From the line containing "border-bottom: 1px solid #2b2d2e;" through the last line of the listing, output each line exactly as it stands. Omit pictures.

---

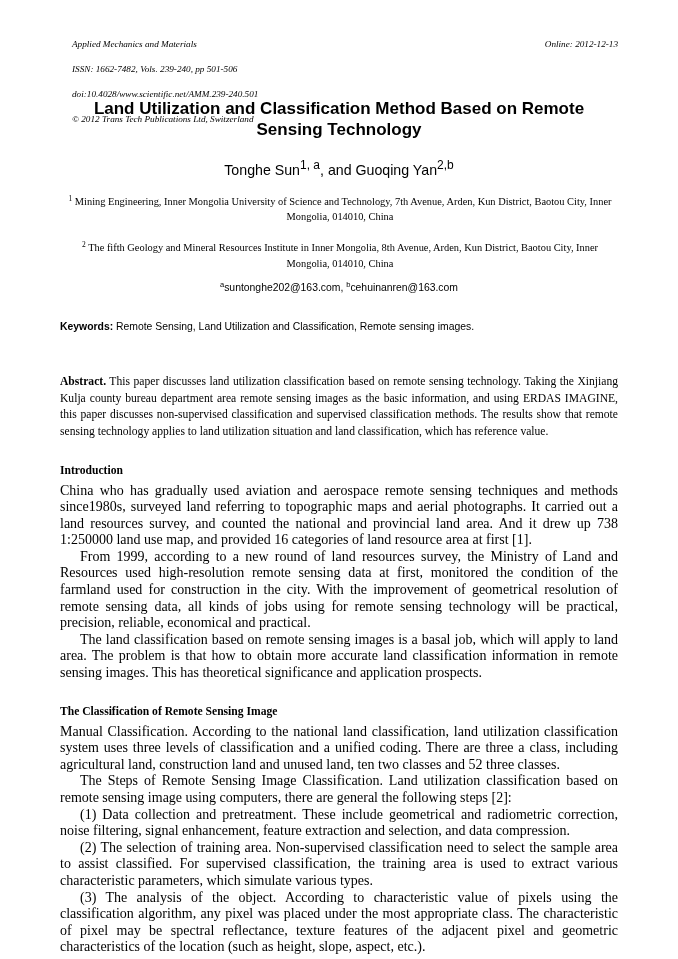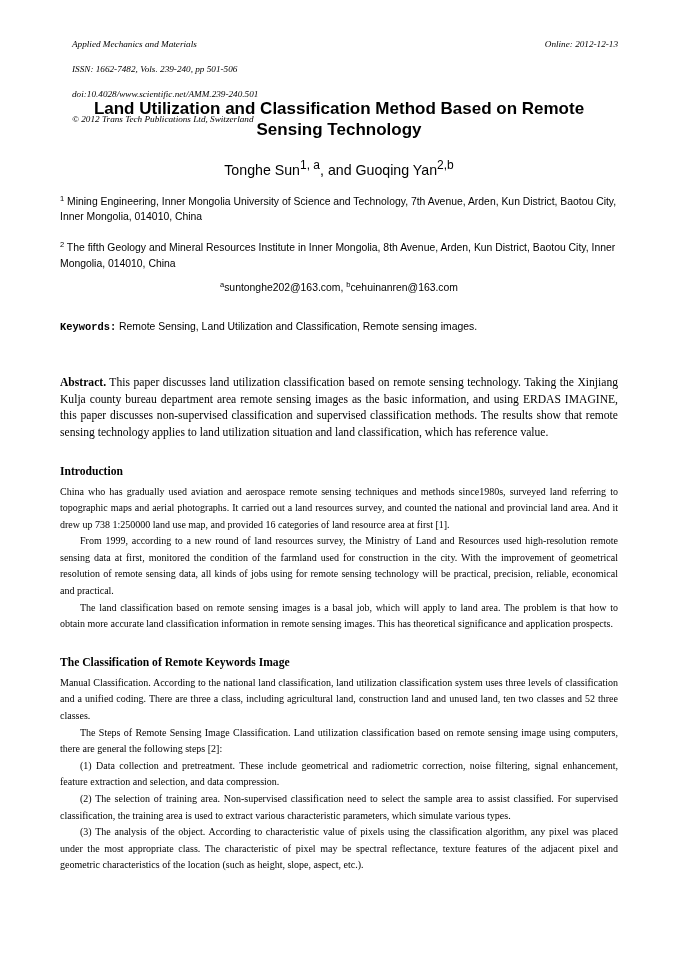--- a/index.html
+++ b/index.html
@@ -62,8 +62,8 @@
   .affil {
     margin: 13px auto 0 auto;
     width: 560px;
-    text-align: left;
-    font-family: Liberation Sans, sans-serif;
+    text-align: center;
+    font-family: Liberation Serif, serif;
     font-size: 10.4px;
     line-height: 15px;
   }

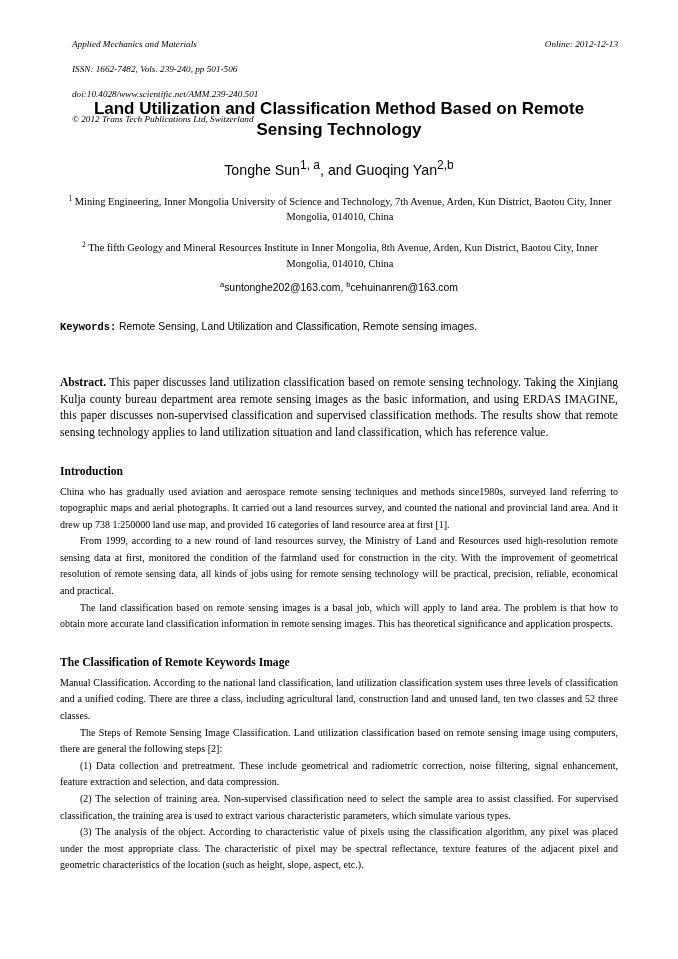--- a/index.html
+++ b/index.html
@@ -81,7 +81,7 @@
     font-size: 10.4px;
     line-height: 15px;
   }
-  .keywords b { font-weight: bold; font-family: Liberation Mono, monospace; }
+  .keywords b { font-weight: bold; }
   
   .abstract {
     margin-top: 40px;

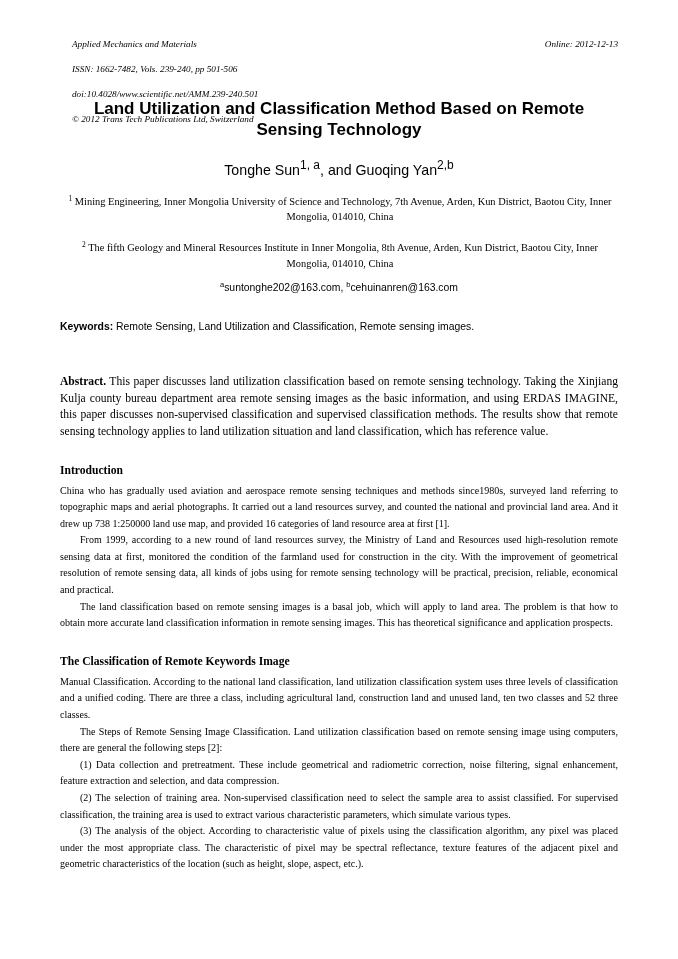--- a/index.html
+++ b/index.html
@@ -98,7 +98,7 @@
   }
   p.para {
     margin: 0;
-    font-size: 10px;
+    font-size: 14px;
     line-height: 16.6px;
     text-align: justify;
   }

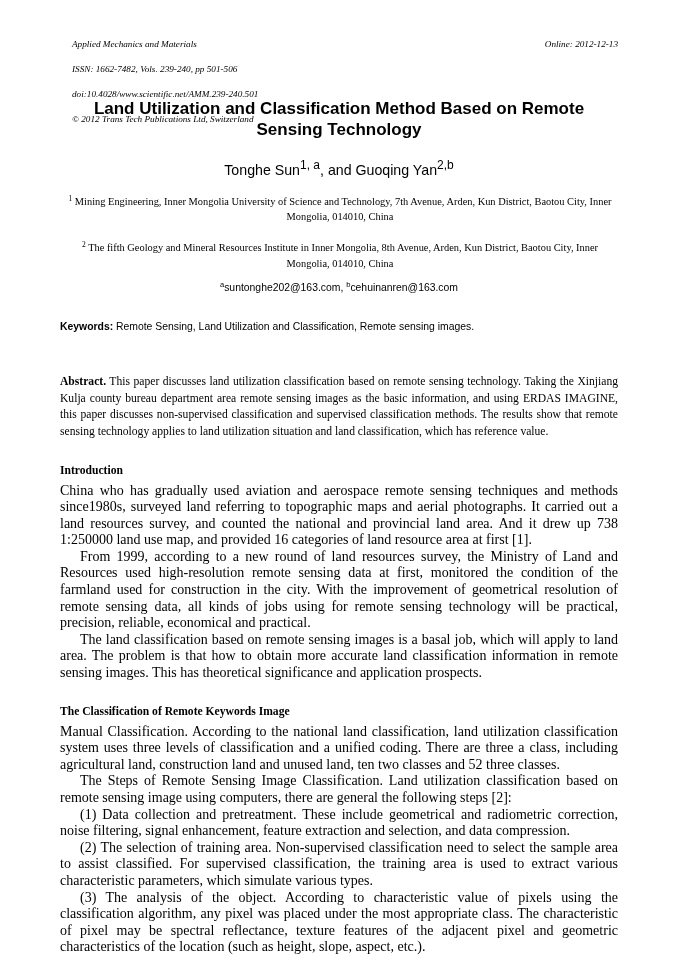--- a/index.html
+++ b/index.html
@@ -151,7 +151,7 @@
   <p class="para indent">From 1999, according to a new round of land resources survey, the Ministry of Land and Resources used high-resolution remote sensing data at first, monitored the condition of the farmland used for construction in the city. With the improvement of geometrical resolution of remote sensing data, all kinds of jobs using for remote sensing technology will be practical, precision, reliable, economical and practical.</p>
   <p class="para indent">The land classification based on remote sensing images is a basal job, which will apply to land area. The problem is that how to obtain more accurate land classification information in remote sensing images. This has theoretical significance and application prospects.</p>
 
-  <h2 class="section">The Classification of Remote Keywords Image</h2>
+  <h2 class="section">The Classification of Remote Sensing Image</h2>
 
   <p class="para">
     <b>Manual Classification.</b><span> According to the national land classification, land utilization classification system uses three levels of classification and a unified coding. There are three a class, including agricultural land, construction land and unused land, ten two classes and 52 three classes.</span>

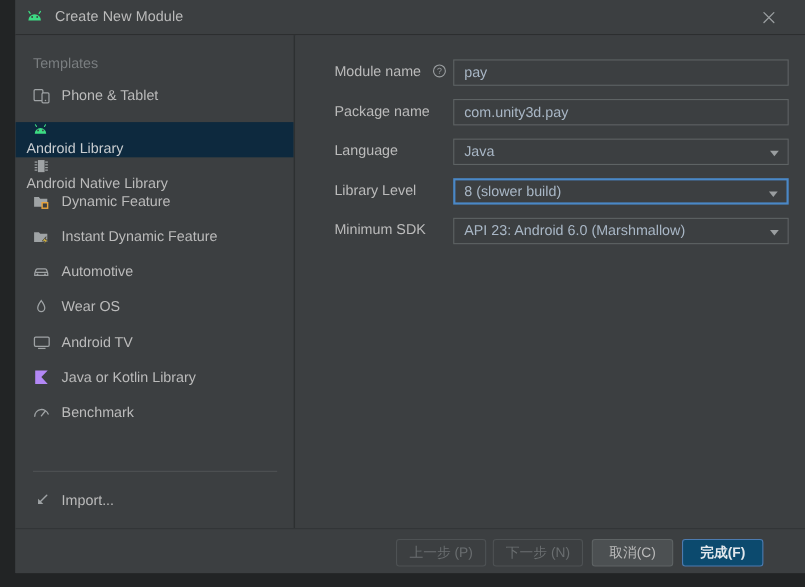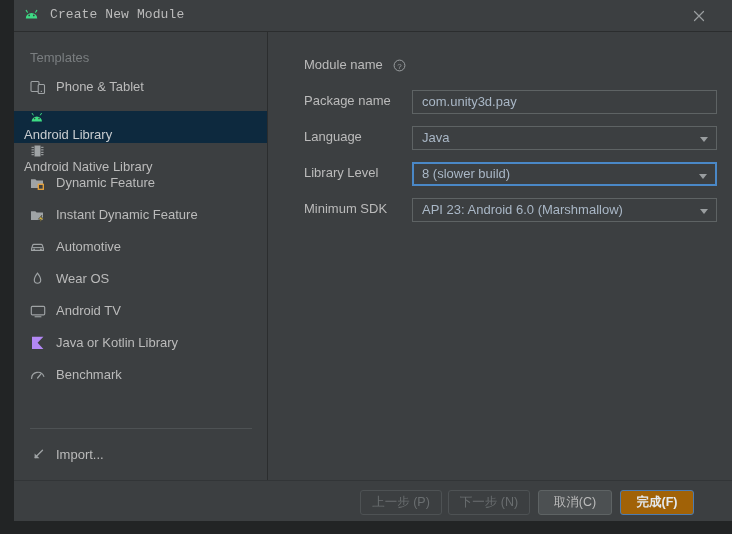--- a/index.html
+++ b/index.html
@@ -34,7 +34,6 @@
     background: #3c3f41;
     border-bottom: 1px solid #2b2d2e;
     box-sizing: border-box;
-    font-family: Liberation Mono, monospace;
   }
   #title-icon {
     position: absolute;

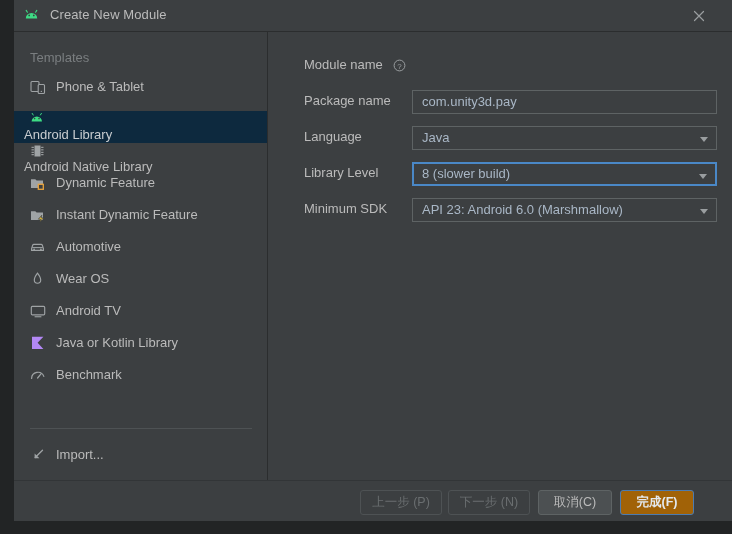--- a/index.html
+++ b/index.html
@@ -331,6 +331,9 @@
             <circle cx="6.5" cy="6.5" r="5.4" fill="none" stroke="#9a9ea0" stroke-width="1"></circle>
             <text x="6.5" y="9.6" font-family="Liberation Sans, sans-serif" font-size="8" fill="#9a9ea0" text-anchor="middle">?</text>
           </svg></span>
+        <div class="field-control">
+          <span class="field-value">pay</span>
+        </div>
       </div>
       <div class="field-row" style="top: 58px;">
         <div class="field-label">Package name</div>

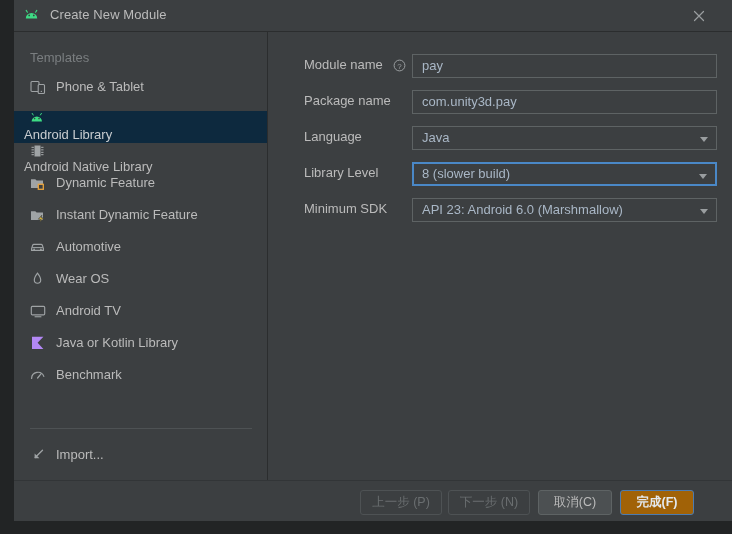--- a/index.html
+++ b/index.html
@@ -198,7 +198,7 @@
     cursor: default;
   }
   .btn.primary {
-    background: #a16207;
+    background: #0c4a6e;
     border: 1px solid #4c7bb0;
     color: #e3e8ed;
     font-weight: bold;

---

**Expected answer:**
     border-bottom: 1px solid #2b2d2e;
     box-sizing: border-box;
-    font-family: Liberation Mono, monospace;
   }
   #title-icon {
     position: absolute;

--- a/index.html
+++ b/index.html
@@ -331,6 +331,9 @@
             <circle cx="6.5" cy="6.5" r="5.4" fill="none" stroke="#9a9ea0" stroke-width="1"></circle>
             <text x="6.5" y="9.6" font-family="Liberation Sans, sans-serif" font-size="8" fill="#9a9ea0" text-anchor="middle">?</text>
           </svg></span>
+        <div class="field-control">
+          <span class="field-value">pay</span>
+        </div>
       </div>
       <div class="field-row" style="top: 58px;">
         <div class="field-label">Package name</div>

--- a/index.html
+++ b/index.html
@@ -198,7 +198,7 @@
     cursor: default;
   }
   .btn.primary {
-    background: #a16207;
+    background: #0c4a6e;
     border: 1px solid #4c7bb0;
     color: #e3e8ed;
     font-weight: bold;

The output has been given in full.